__Task details__
Below are records to return verbatim; the pictures are to be dropped.

Records from a collection:

◇ ◇ ◇

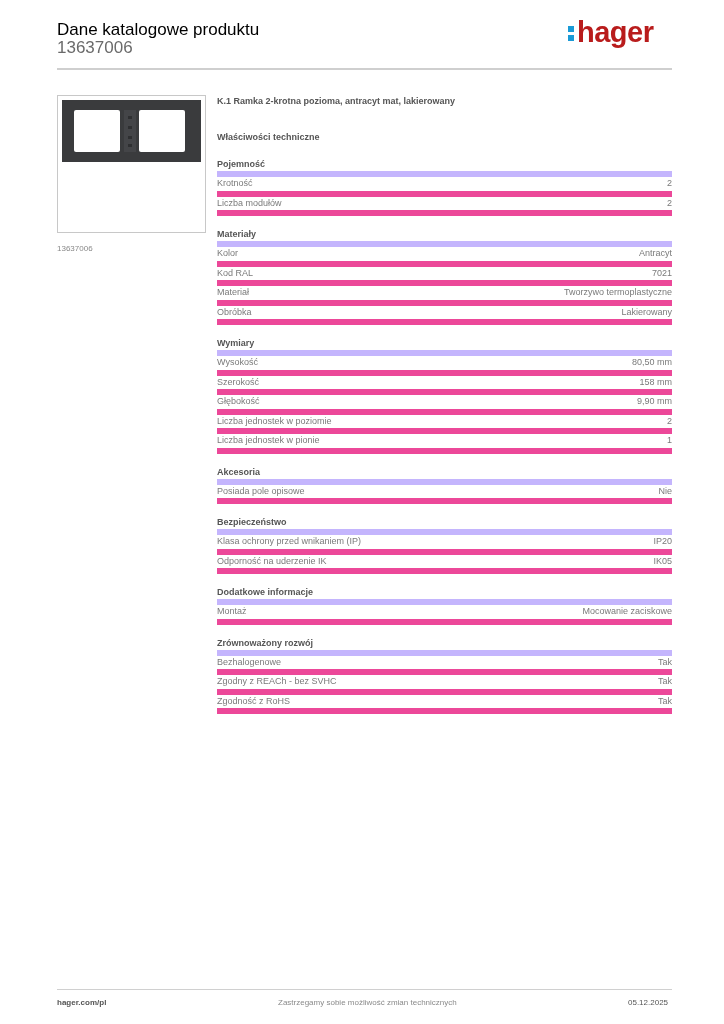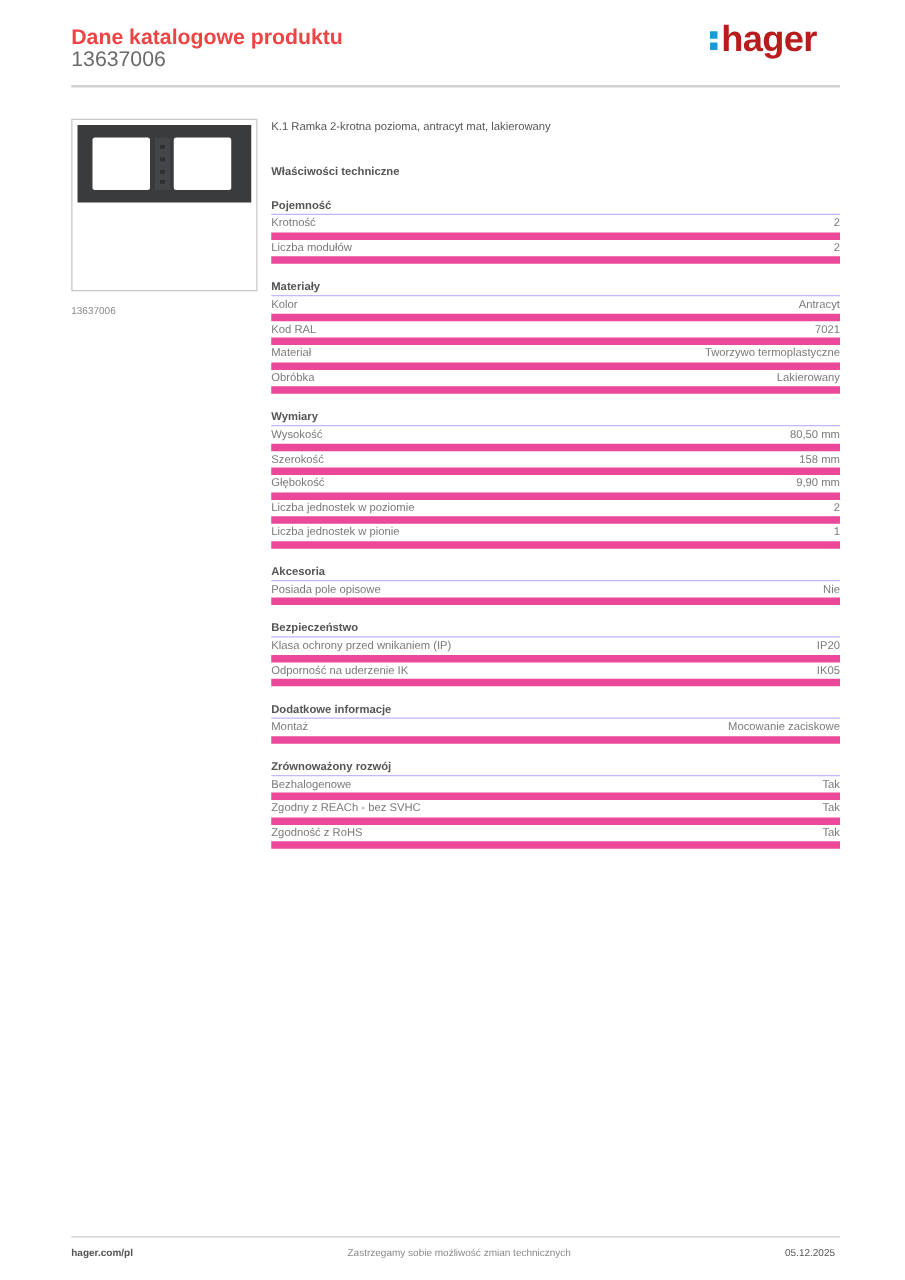--- a/index.html
+++ b/index.html
@@ -6,7 +6,7 @@
   body { width: 724px; height: 1024px; position: relative; overflow: hidden;
          font-family: "Liberation Sans", sans-serif; color: #6e6e6e; }
 
-  .doc-title { position: absolute; left: 57px; top: 20px; font-size: 17px; font-weight: bold; color: #ef4444; line-height: 20px; }
+  .doc-title { position: absolute; left: 57px; top: 20px; font-size: 17px; font-weight: normal; color: #000000; line-height: 20px; }
   .doc-number { position: absolute; left: 57px; top: 38px; font-size: 17px; color: #6a6a6a; line-height: 20px; }
   .logo { position: absolute; left: 568px; top: 15px; font-size: 29px; font-weight: bold; color: #b91c1c;
           letter-spacing: -0.5px; line-height: 34px; }

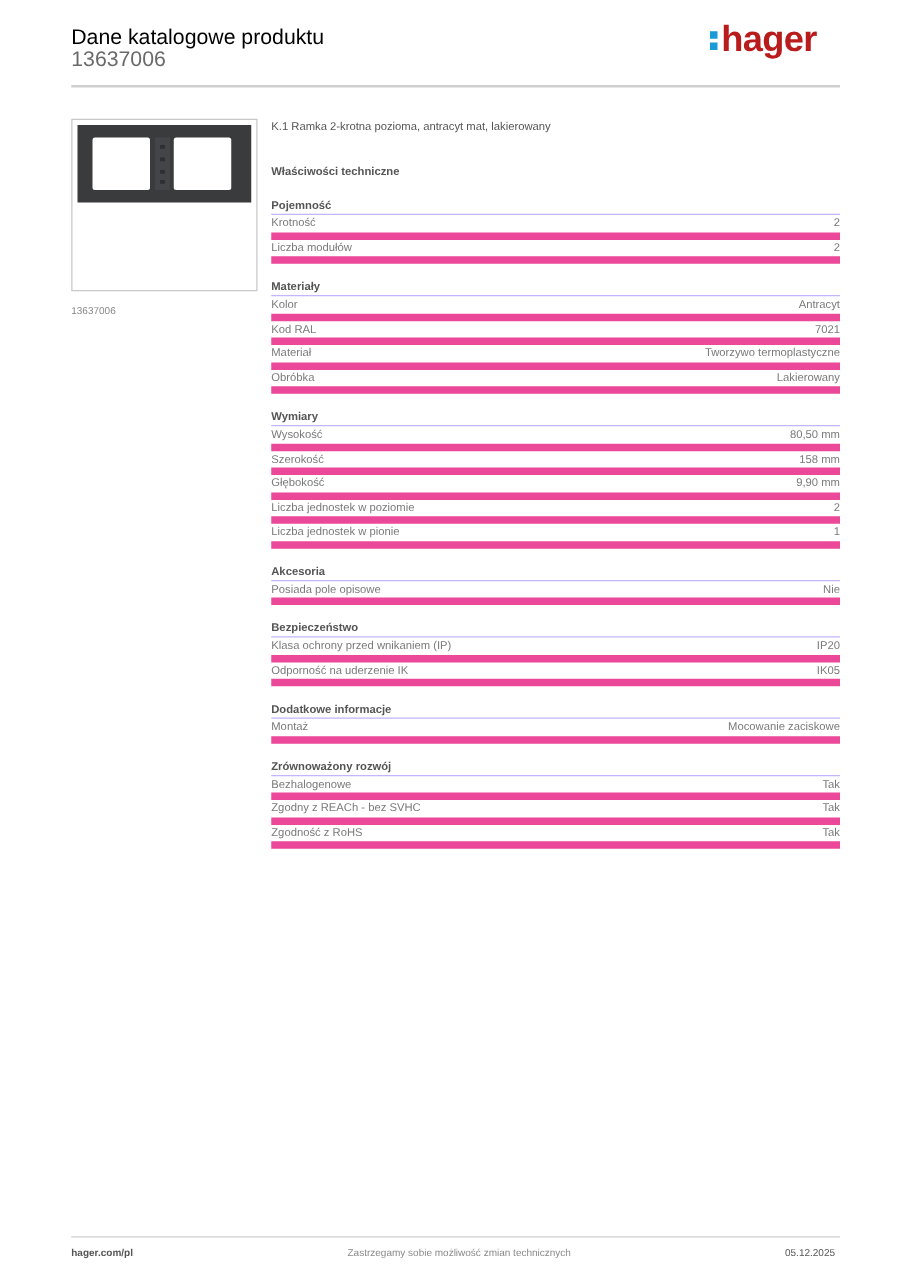--- a/index.html
+++ b/index.html
@@ -26,7 +26,7 @@
   .image-caption { position: absolute; left: 57px; top: 244px; font-size: 8px; color: #888; }
 
   .main { position: absolute; left: 217px; top: 94px; width: 455px; }
-  .product-name { font-size: 9px; font-weight: normal; color: #555; height: 14px; line-height: 14px; }
+  .product-name { font-size: 9px; font-weight: bold; color: #555; height: 14px; line-height: 14px; }
   .props-title { font-size: 9px; font-weight: bold; color: #555; margin-top: 22px; height: 14px; line-height: 14px; }
   .section { margin-top: 12px; }
   .section:first-of-type { margin-top: 14px; }

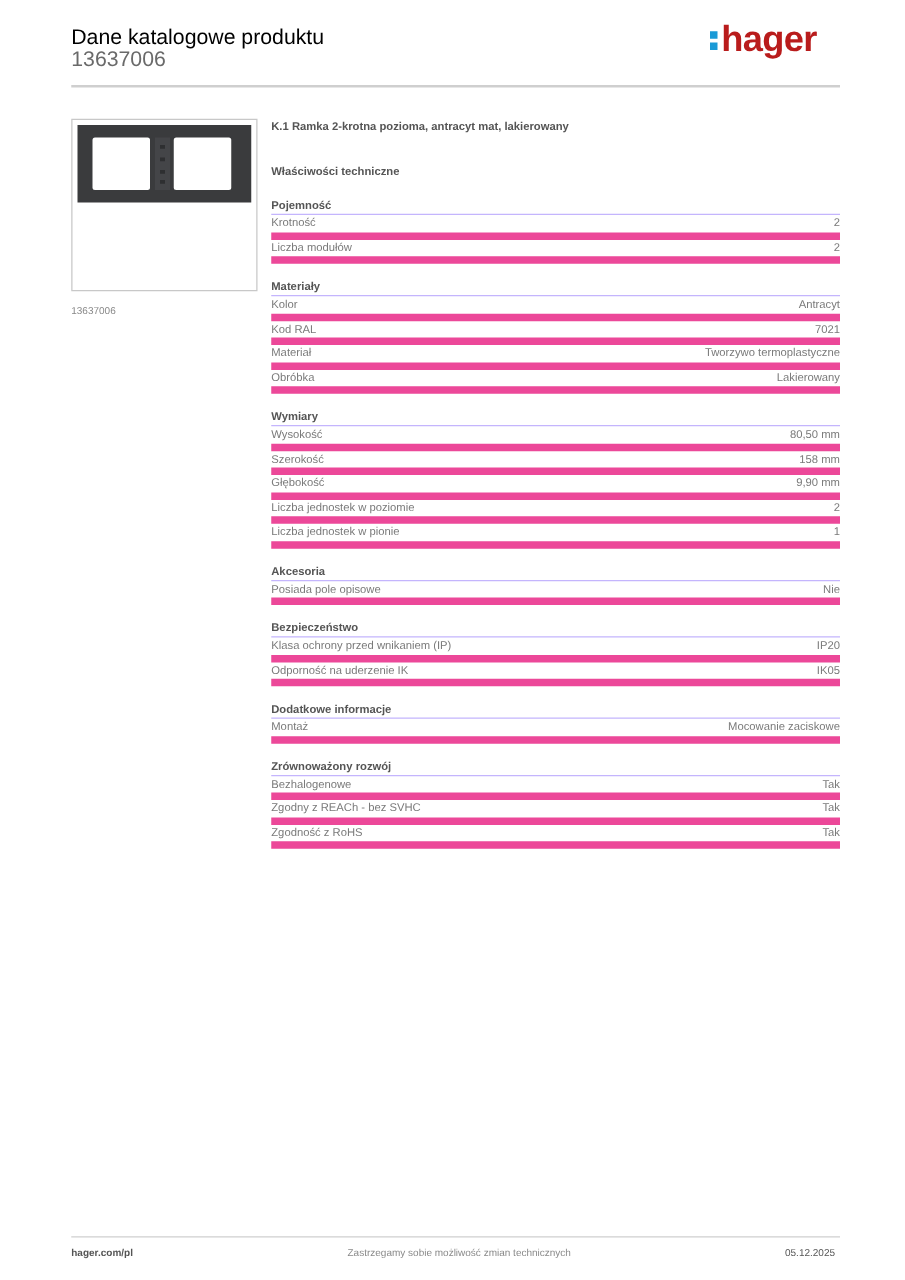--- a/index.html
+++ b/index.html
@@ -31,7 +31,7 @@
   .section { margin-top: 12px; }
   .section:first-of-type { margin-top: 14px; }
   .section-title { font-size: 9px; font-weight: bold; color: #555; height: 12px; line-height: 12px;
-                   border-bottom: 1px solid #c4b5fd; padding-bottom: 1px; }
+                   border-bottom: 6px solid #c4b5fd; padding-bottom: 1px; }
   .row { display: flex; justify-content: space-between; font-size: 9px; color: #7a7a7a; height: 13.5px; line-height: 13.5px;
          border-bottom: 6px solid #ec4899; }
   .row .v { text-align: right; }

◇ ◇ ◇

__Solution__
--- a/index.html
+++ b/index.html
@@ -6,7 +6,7 @@
   body { width: 724px; height: 1024px; position: relative; overflow: hidden;
          font-family: "Liberation Sans", sans-serif; color: #6e6e6e; }
 
-  .doc-title { position: absolute; left: 57px; top: 20px; font-size: 17px; font-weight: bold; color: #ef4444; line-height: 20px; }
+  .doc-title { position: absolute; left: 57px; top: 20px; font-size: 17px; font-weight: normal; color: #000000; line-height: 20px; }
   .doc-number { position: absolute; left: 57px; top: 38px; font-size: 17px; color: #6a6a6a; line-height: 20px; }
   .logo { position: absolute; left: 568px; top: 15px; font-size: 29px; font-weight: bold; color: #b91c1c;
           letter-spacing: -0.5px; line-height: 34px; }

--- a/index.html
+++ b/index.html
@@ -26,7 +26,7 @@
   .image-caption { position: absolute; left: 57px; top: 244px; font-size: 8px; color: #888; }
 
   .main { position: absolute; left: 217px; top: 94px; width: 455px; }
-  .product-name { font-size: 9px; font-weight: normal; color: #555; height: 14px; line-height: 14px; }
+  .product-name { font-size: 9px; font-weight: bold; color: #555; height: 14px; line-height: 14px; }
   .props-title { font-size: 9px; font-weight: bold; color: #555; margin-top: 22px; height: 14px; line-height: 14px; }
   .section { margin-top: 12px; }
   .section:first-of-type { margin-top: 14px; }

--- a/index.html
+++ b/index.html
@@ -31,7 +31,7 @@
   .section { margin-top: 12px; }
   .section:first-of-type { margin-top: 14px; }
   .section-title { font-size: 9px; font-weight: bold; color: #555; height: 12px; line-height: 12px;
-                   border-bottom: 1px solid #c4b5fd; padding-bottom: 1px; }
+                   border-bottom: 6px solid #c4b5fd; padding-bottom: 1px; }
   .row { display: flex; justify-content: space-between; font-size: 9px; color: #7a7a7a; height: 13.5px; line-height: 13.5px;
          border-bottom: 6px solid #ec4899; }
   .row .v { text-align: right; }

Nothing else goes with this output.